Terence Conran is a name I knew quite a few years before I had formulated an understanding of the word ‘design’. I grew up in a home interior that Terence would’ve approved of – old brown furniture mixed with the super modern. I could never understand why my friends used to exclaim at the fittings in our bathroom – to me, bright red Vola taps were normal. A weekend visit to Habitat or The Conran Shop was eye-opening for my family and left an impression on me from a young age. As his restaurant empire grew in London, a family birthday would often be celebrated in one of them. I particularly remember the excitement of appearing at the top of the stairs at Quaglino’s, followed by the fear of falling down them for fellow diners to see.

Fast forward a few years and it looked like design writing was to become my profession. By the late 90s, Terence had helped to fuel a wider understanding of ‘design’ and coverage had reached the newspapers. Timing was right for my first book, DESIGN UK, which was being published by Conran Octopus. As a precocious 21-year-old, I was incredibly proud to be endorsed by the gravitas of Conran’s imprint and, thankfully, the book sold well. I didn’t get to meet the man until a couple of years later when the publishing director approached me to co-author a book with Terence to mark the company’s 21st year in publishing. The grandfather of design, 48 years my senior, wanted to write a book with me – with ME!

The thrill hadn’t subsided by the time I reached Conran HQ in London’s Butler’s Wharf. Positioned above the offices were his penthouse and his private office with views across the River Thames. There the man was sitting in a sun-infused haze of cigar smoke as he greeted me, wearing his signature deep blue shirt. Was this really happening? I was on high alert – I had heard he could be tricky – but he was the height of charm and knowledge. He generously listened to me as I repositioned his original book concept. He embraced it, bolstering my enthusiasm with astute comments and observations whilst maintaining his signature glint of humour.

Our book, DESIGNERS ON DESIGN, involved interviewing the world’s best designers. If anyone could make that happen, it was Terence. He unlocked for me an audience with Philippe Starck, Norman Foster, James Dyson, Jonathan Ive and Thomas Heatherwick, to name but a few. His reputation boosted mine as I rode on his coat-tails to book launches in Tokyo, New York and London. In true Japanese style, there were queues of people wanting a signed copy at the launch in The Conran Shop in Tokyo. Throughout, he led me to believe that they were there for my signature, even though I knew that wasn’t true!
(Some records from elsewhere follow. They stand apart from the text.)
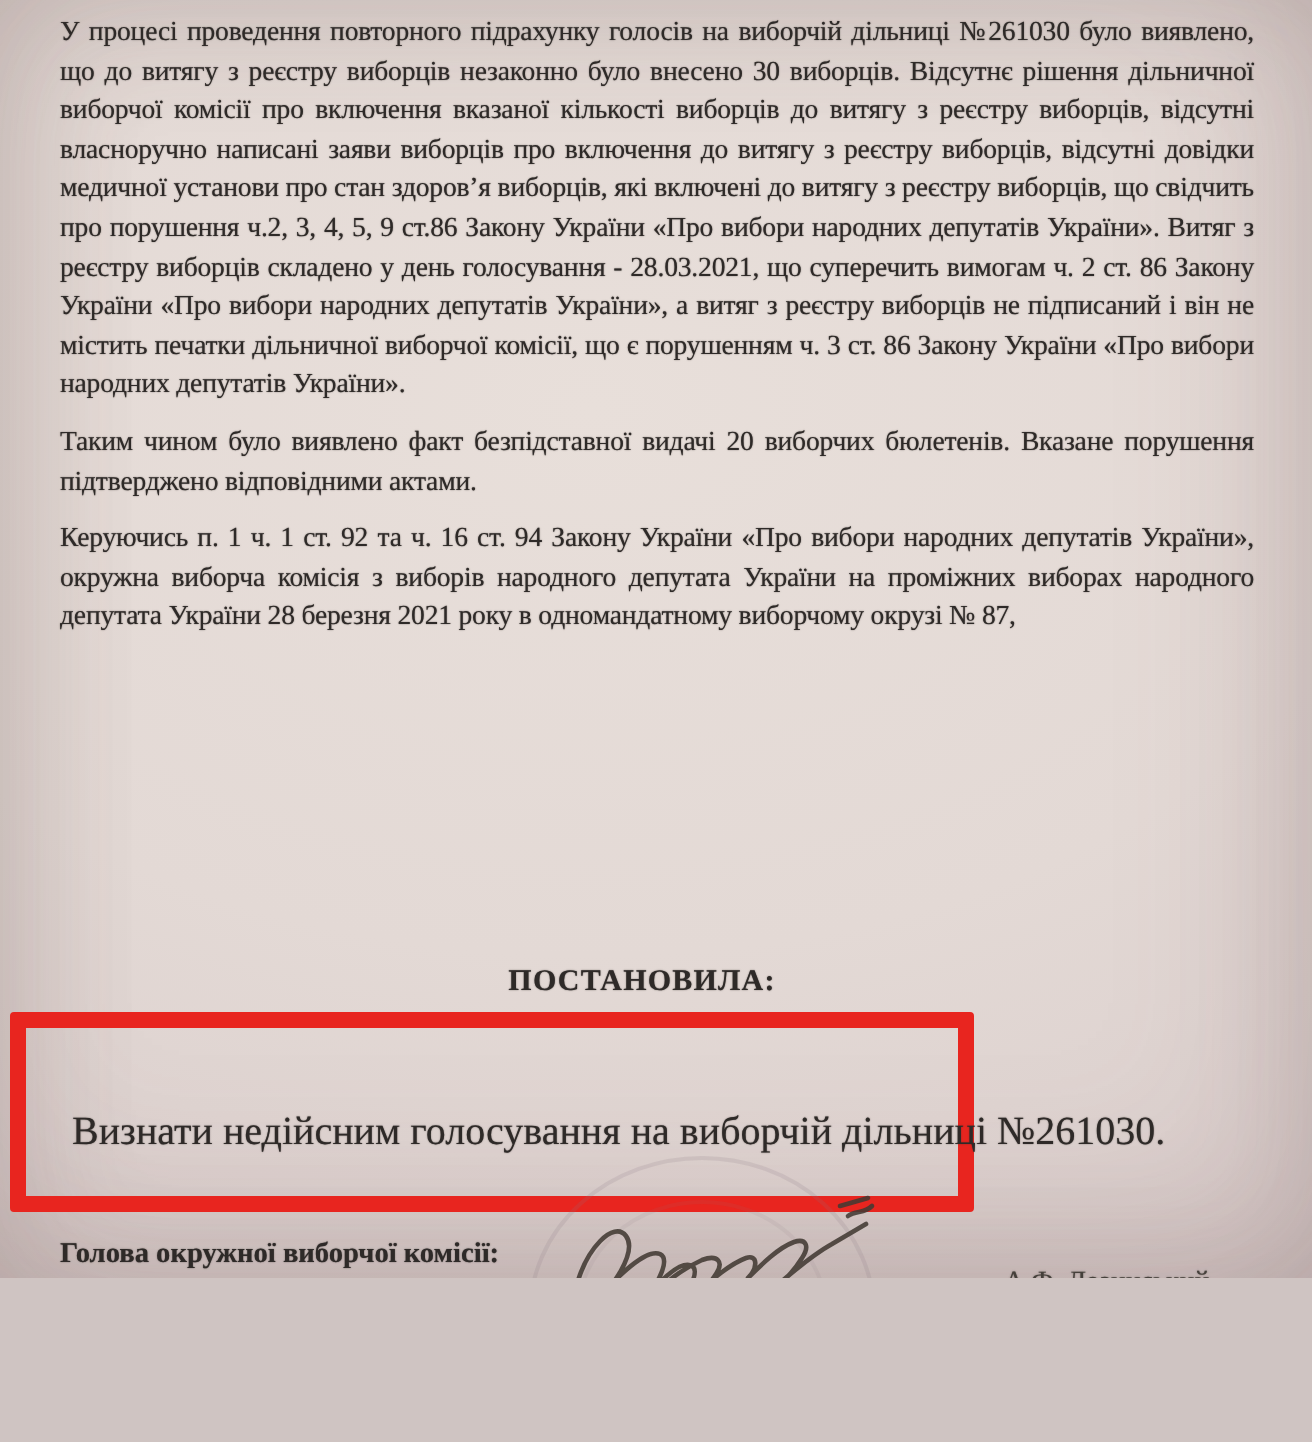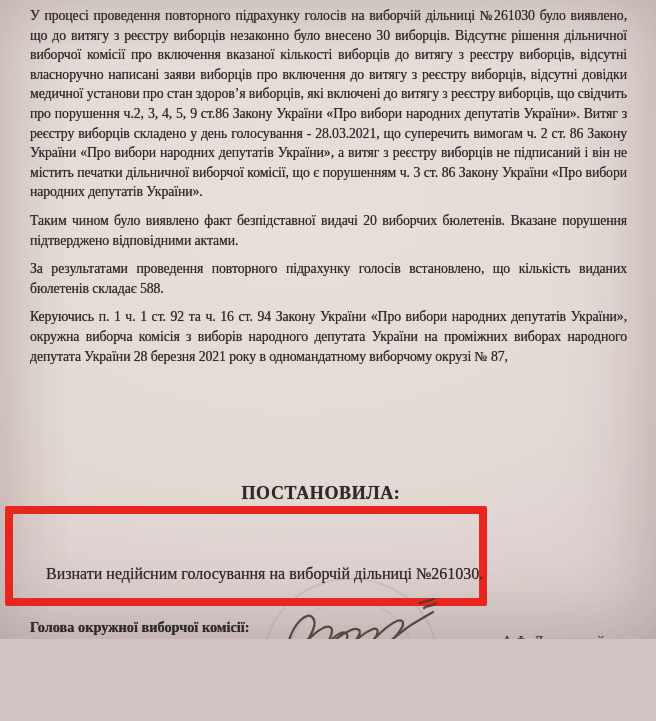"За результатами проведення повторного" p { html: <p>За результатами проведення повторного підрахунку голосів встановлено, що кількість виданих бюлетенів складає 588.</p> -> none }
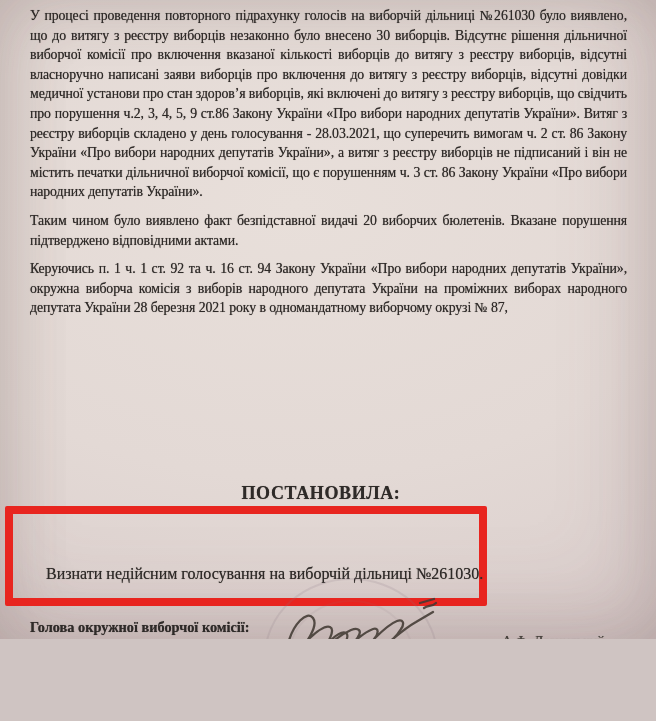"ПОСТАНОВИЛА:" .doc-heading { font-size: 18px -> 15px }
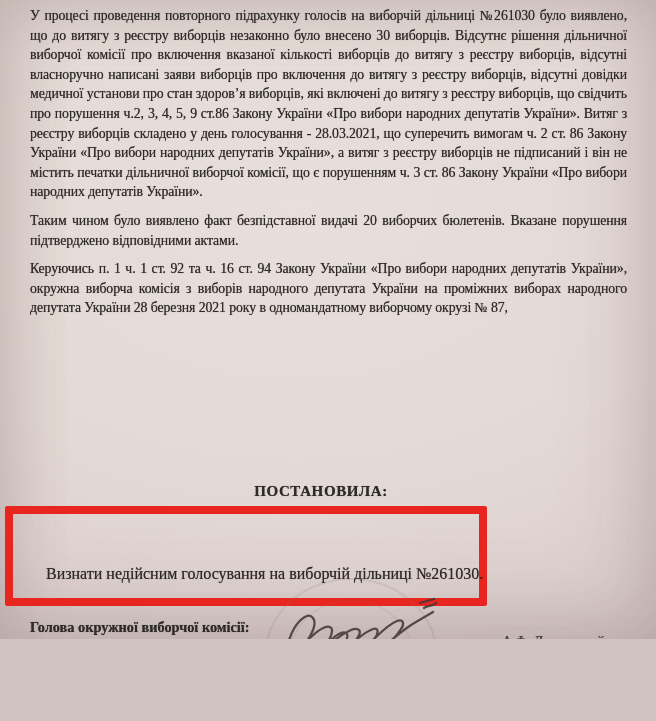"Визнати недійсним голосування на" .resolution { font-size: 16px -> 20px; margin: 16px -> 6px }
Once the fanfare was over, Terence and I didn’t see each other all that much except at the occasional event. Little did he know that our act of collaboration opened many new doors for me. And the reason I share my personal story here is because I know that there are many others who could also recall similar experiences, their careers buoyed by Terence’s desire to guide, encourage and endorse.
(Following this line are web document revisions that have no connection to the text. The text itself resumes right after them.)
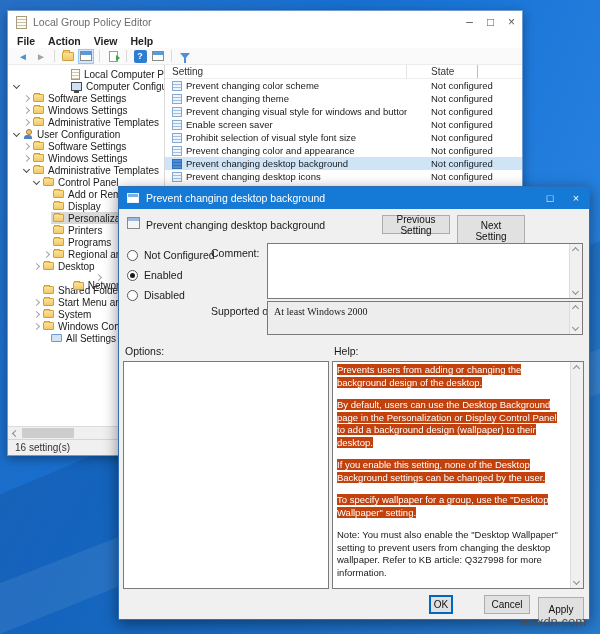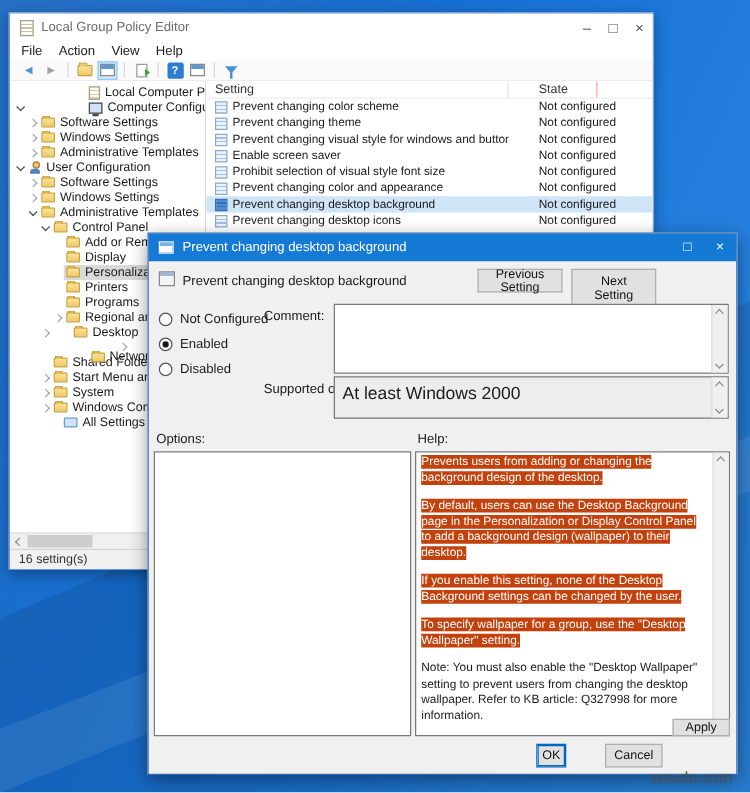"File" .menu-item { font-weight: none -> bold }
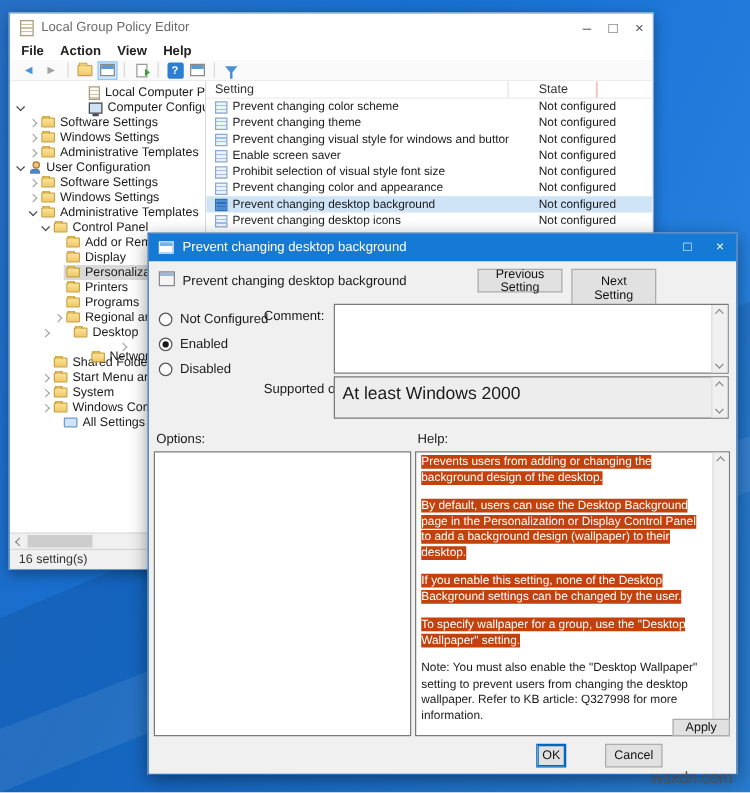"Desktop" div.trow { gap: 16px -> none }
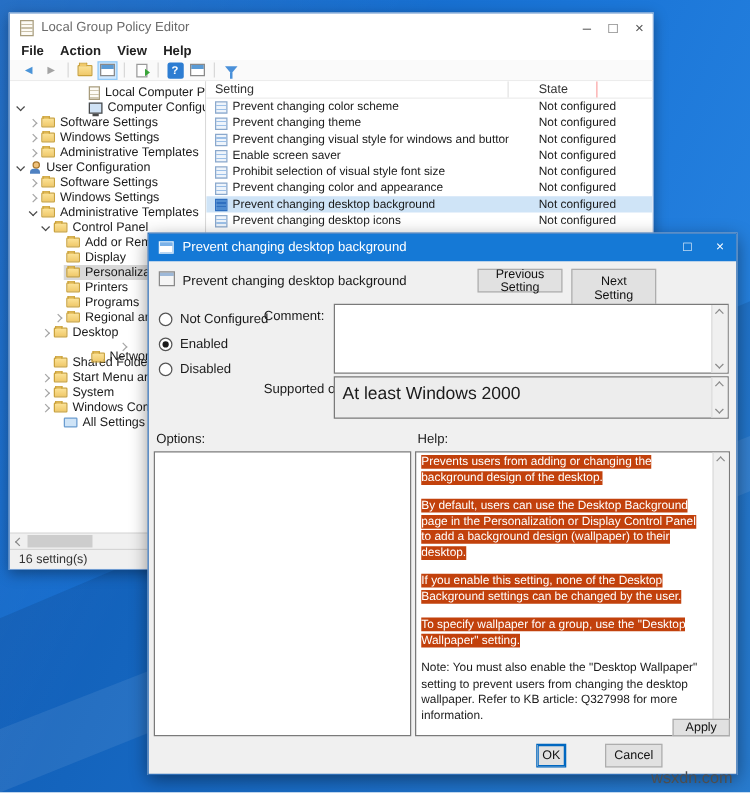"At least Windows 2000" .supported-text { font-family: none -> Liberation Serif, serif; font-size: 14px -> 10px }
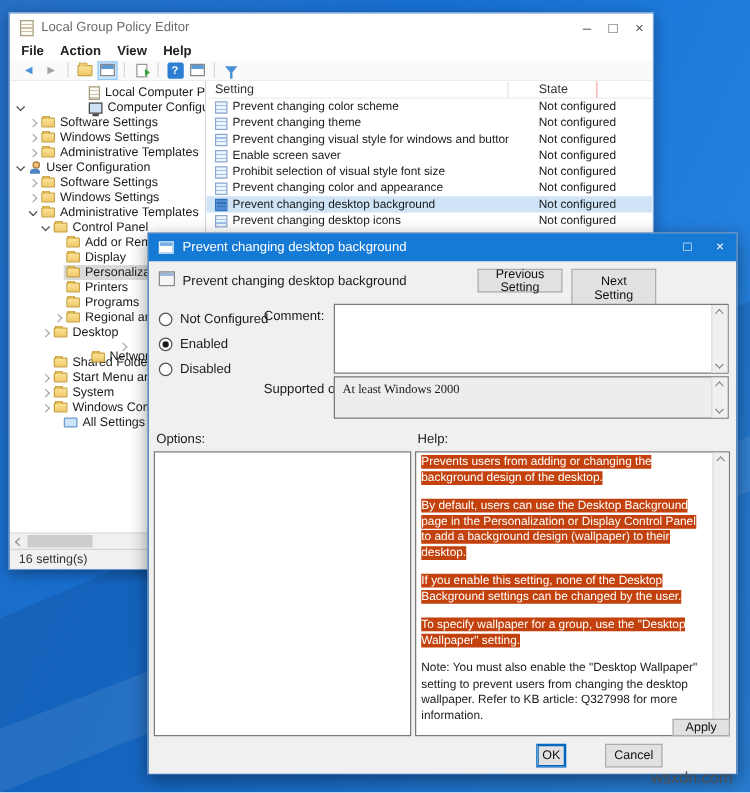"Apply" .btn-apply { height: 14px -> 25px; top: 366px -> 388px }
Terence was an opportunist with an appreciation of the good life, however simple or enriched that may be. His definition of ‘good design’ wasn’t determined by luxury or exclusivity, but rather by the premise that function and quality can marry in a timeless way to enhance our lives. He had an excellent ability to identify those criteria in the items that already existed, produced far and wide, and could repackage them to fit Western ideals – such as duvets, chicken bricks and Duralex glasses that rose to fame through Habitat.

He understood how to merge classic food with ambiance and theatre, hence the success of his restaurants. He understood the need to communicate the importance of his design philosophy and that of others with the founding of London’s Design Museum and through his publishing imprint, Conran Octopus. He knew he could embed strong design sensibilities into the products, interiors and buildings of external clients through his design studio, Conran and Partners. The examples could go on but whichever direction his vision was facing, he would surround himself with those to enable it. He was as hands-on as his time would allow. Despite the profile he built for himself, he was uncomfortable with the culture of celebrity that rose during his lifetime and was vocally against the excesses that our world now fuels.

I do wonder what opportunities a young Terence Conran would find in the turbulent world of today. If his life was anything to go by, a young Terence would surely apply himself with energy and gusto, taking others along on his journey. As I reflect on the life of Terence, I consider him lucky to have lived through the golden days of the latter 20th century and he would surely acknowledge the good fortune that it brought him. I thank you, Terence, for inviting me into your world and, without perhaps realising it, sharing some of that good fortune with me and many, many others.